Qui pourrait les aigles attacher ?
Qui pourrait les faucons attraper ?
Le faucon de Pirine – Yané ![10]
Voilà quelle était la gloire de Yané Sandanski – personnage principal du présent récit.
 
[1] La montagne de Pirine était considérée comme le royaume de Yané
[2] Toute la région est connue sous le nom Maléchévia
[3] Ivan Sandanski est né en 1831, Milka en 1836, leur fille Sofia en 1856, et leur fils Todor en 1864
[4] L’auteur remercie Lubomir Spirov Yordanov dont la thèse « Culture spirituelle et folklore du Village de Vlahi, région de Blagoévgrad », 1967, lui a servi comme source ethnographique (coutumes, chansons…) pour le présent chapitre.
[5] Dans le quartier du Shéméto il ne reste plus rien des maisons de l’époque, d’ailleurs de la maison d’Yané il ne reste rien, non plus sauf quelques pierres qui désignent l’endroit où se dressaient ses murs autrefois.
[6] Le Monastère de Rila a joué un rôle historique en Bulgarie.

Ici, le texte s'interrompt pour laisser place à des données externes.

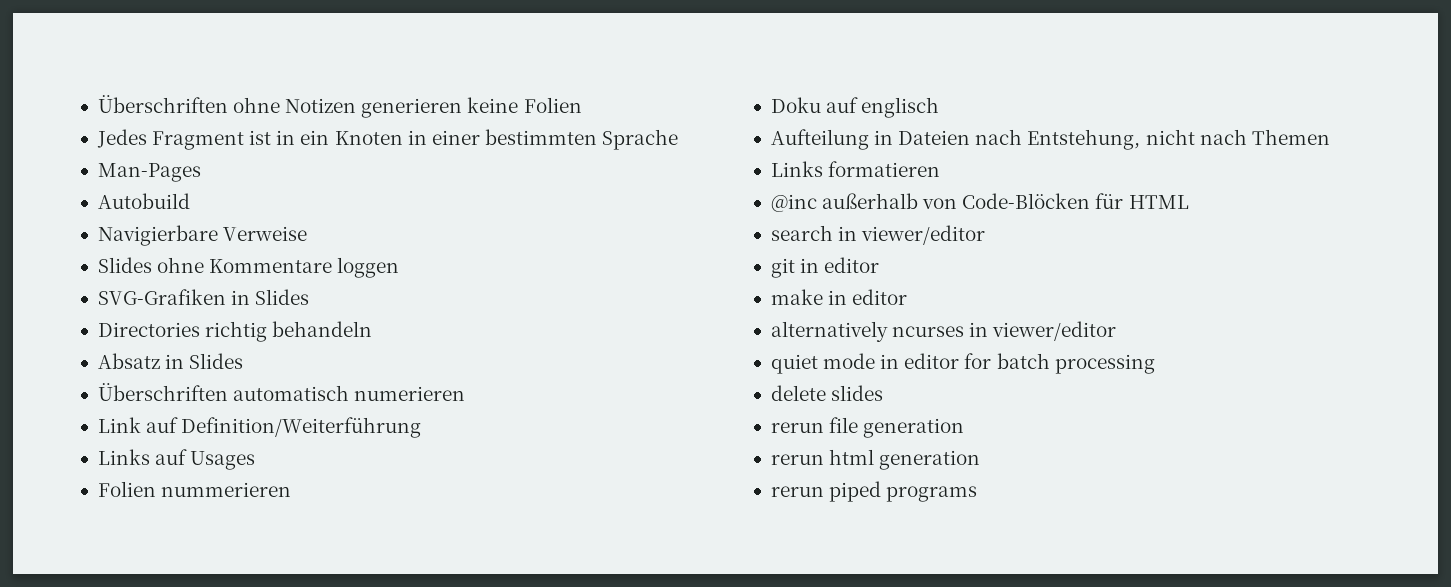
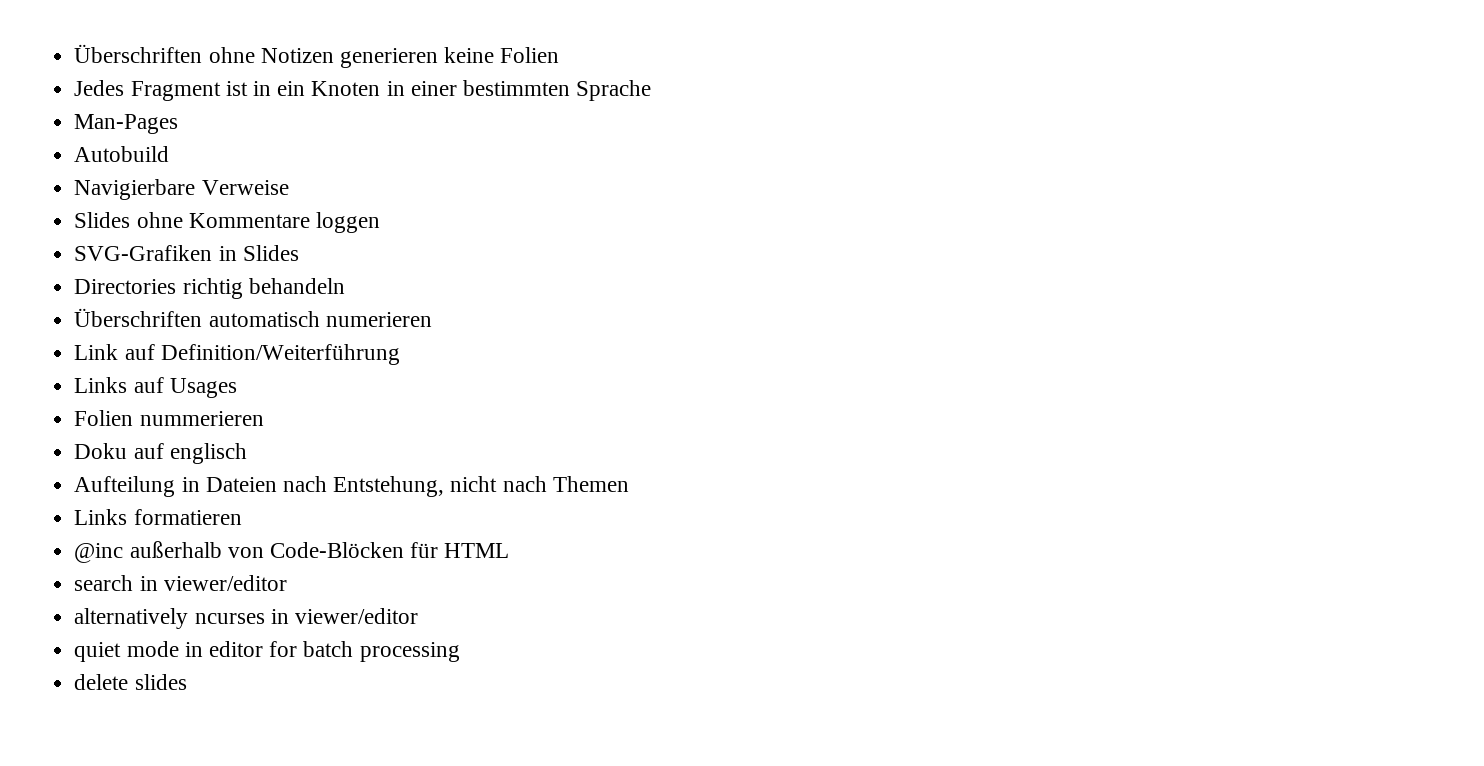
[97,353,244,369] // Absatz in Slides -> (345, 286) none
[770,257,880,278] [770,289,908,305] // git in editor // make in editor -> (287, 583) none
[770,417,965,438] [770,449,981,470] [770,481,978,502] // rerun file generation // rerun html generation // rerun piped programs -> (187, 682) none

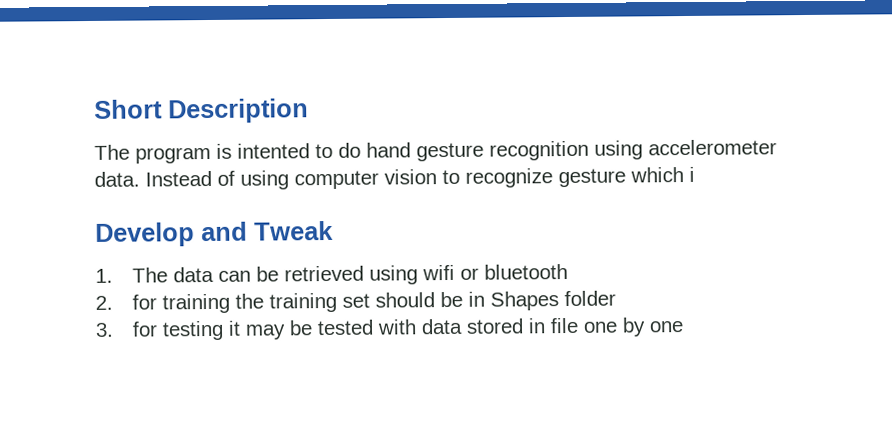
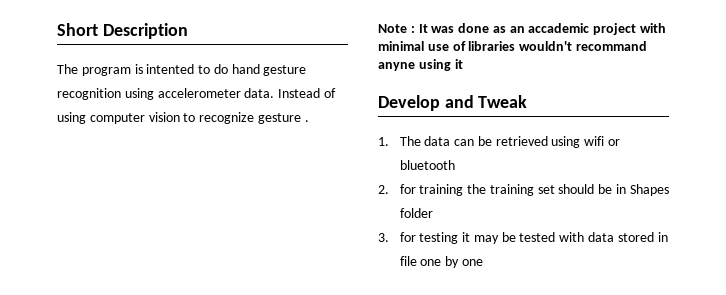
[630,166,695,183] which i -> [304,120,309,122] [378,23,667,35] [378,41,647,51] [378,59,463,71] . // Note : It was done as an accademic project with minimal use of libraries wouldn't recommand anyne using it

Aujourd’hui il est classé au patrimoine de l’UNESCO.
[7] Lettre datée du 10 juin 1867. Elle est conservée dans les archives de St Vérkovitch et publiée dans « Documents de la Renaissance Bulgare » des archives de Stéfan Vérkovitch, 1969, page 285.
[8] Aujourd’hui Krésna a pris le nom de Stara Krésna (la vieille Krésna), pour se différencier de la ville de Krésna (laquelle, autrefois, portait le nom de Gare de Pirine)
[9] Contée par Pétra Mladénova qui, à l’époque, était âgée de 78 ans et était illettrée
[10] Sur les pas de Yané – le faucon de Pirine – chanson populaire.